Você se vira e sai do hospital.
Você pensou que nunca veria tantas pessoas na sua vida, mas o funeral e enterro teve muitos visitantes. Milhares de pessoas foram prestar condolências a garota que salvou a vida dela ou de algum parente. Milhares de lágrimas derramadas, sentimento de tristeza mútuo.
Você apenas queria que todas aquelas pessoas fossem embora.
Quando o cemitério fica vazio, você se aproxima do túmulo e ali deposita uma pequena flor amarela. Você pensa como a vida é como uma neblina, não dura muito tempo.
Começa a lembrar e ver que poderia ter feito tantas coisas diferentes. Uma declaração, um sorriso. Você nunca treinou com ela. Nunca disse como a amava e como ela clareou seu obscuro caminho.
E você chora.
Lembra que chorou apenas três vezes na vida: na morte do seu clã , após a morte do irmão e agora. Analisa que a vida gosta de lhe tirar o que ama, seu caminho era ser sozinho.

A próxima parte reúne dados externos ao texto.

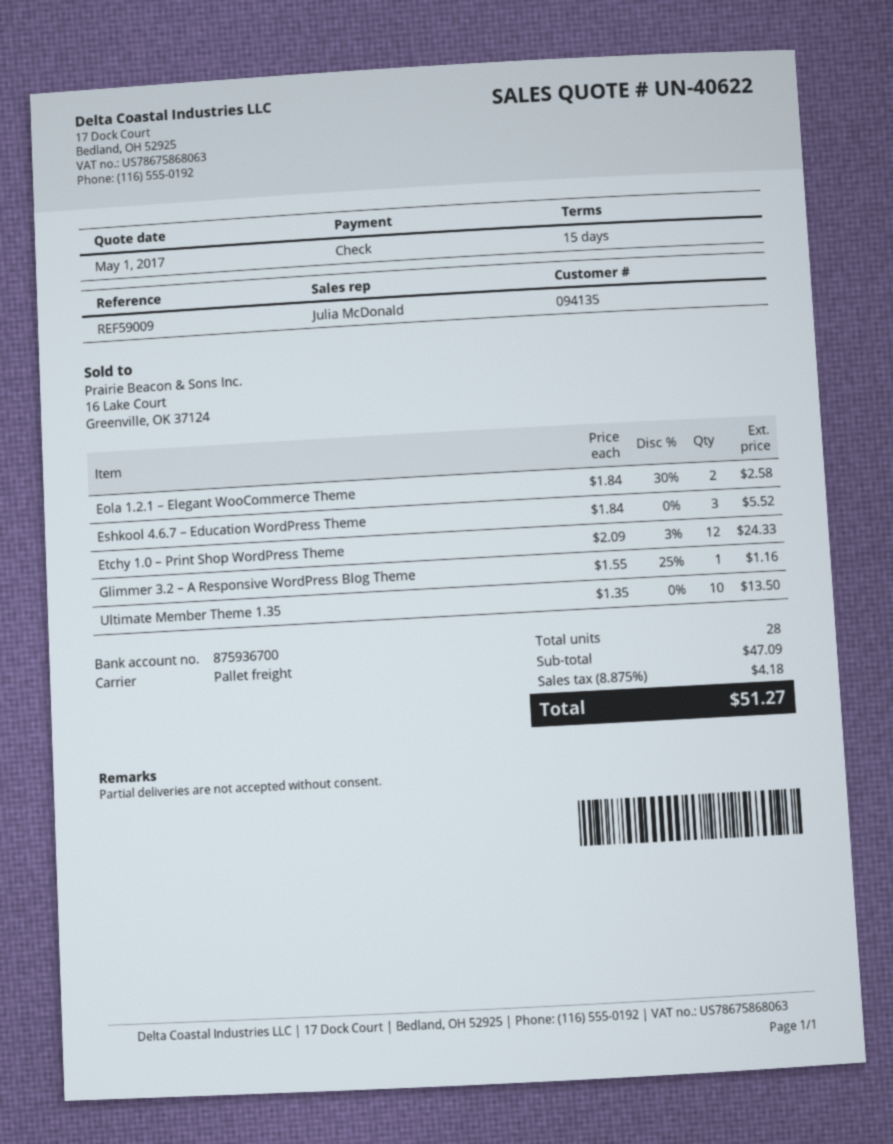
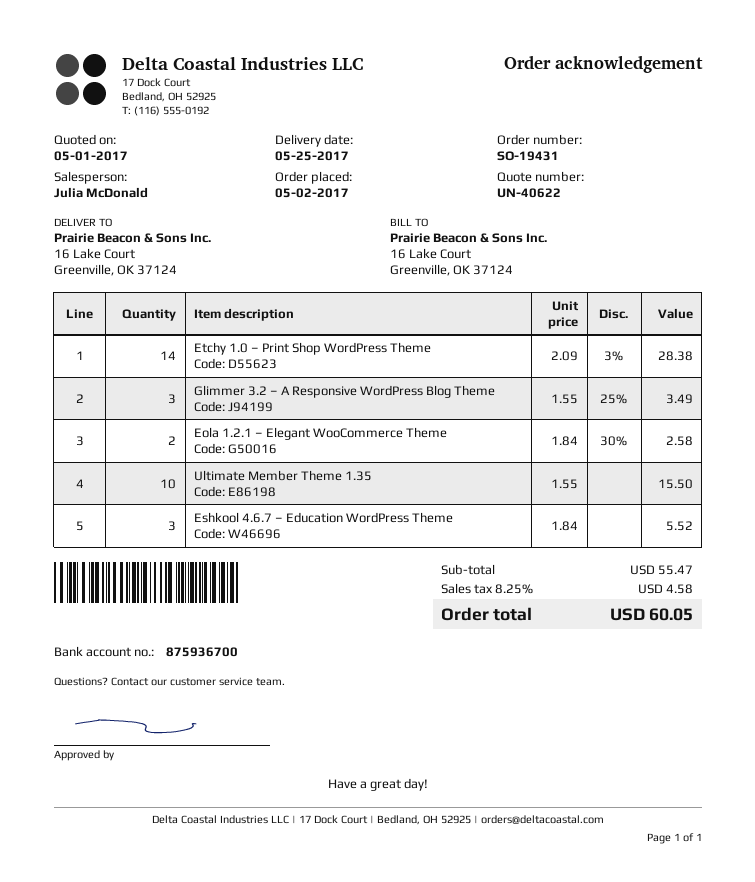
Etchy 1.0 – Print Shop WordPress Theme: 12 x 2.09 - 3% = 24.33 -> 14 x 2.09 - 3% = 28.38
Glimmer 3.2 – A Responsive WordPress Blog Theme: 1 x 1.55 - 25% = 1.16 -> 3 x 1.55 - 25% = 3.49
Ultimate Member Theme 1.35: 10 x 1.35 = 13.50 -> 10 x 1.55 = 15.50
subtotal: 47.09 -> 55.47
tax: 8.875% = 4.18 -> 8.25% = 4.58
total: 51.27 -> 60.05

Ao ir embora, sente uma leve brisa passar por si e algumas flores de cerejeira caírem. Você não acredita em vida após a morte, mas sussurra um "sentirei sua falta" para caso alguém esteja lhe acompanhando.
E vai embora.
E Sasuke Uchiha foi embora três vezes.
Mas agora, não havia nada que o fizesse voltar.
E Sasuke nunca soube que o motivo da morte da sua amada foi um parto prematuro em uma gravidez de risco. Nem que ela preferiu que salvassem a nova vida e desistiu da sua.
Nunca conheceu a garota que corria pela vila, pequena dos olhos e cabelos negros. A mesma que Naruto criou como filha. E que chamou de Sarada por vontade de Sakura.
Sasuke Uchiha nunca voltou pra Konoha.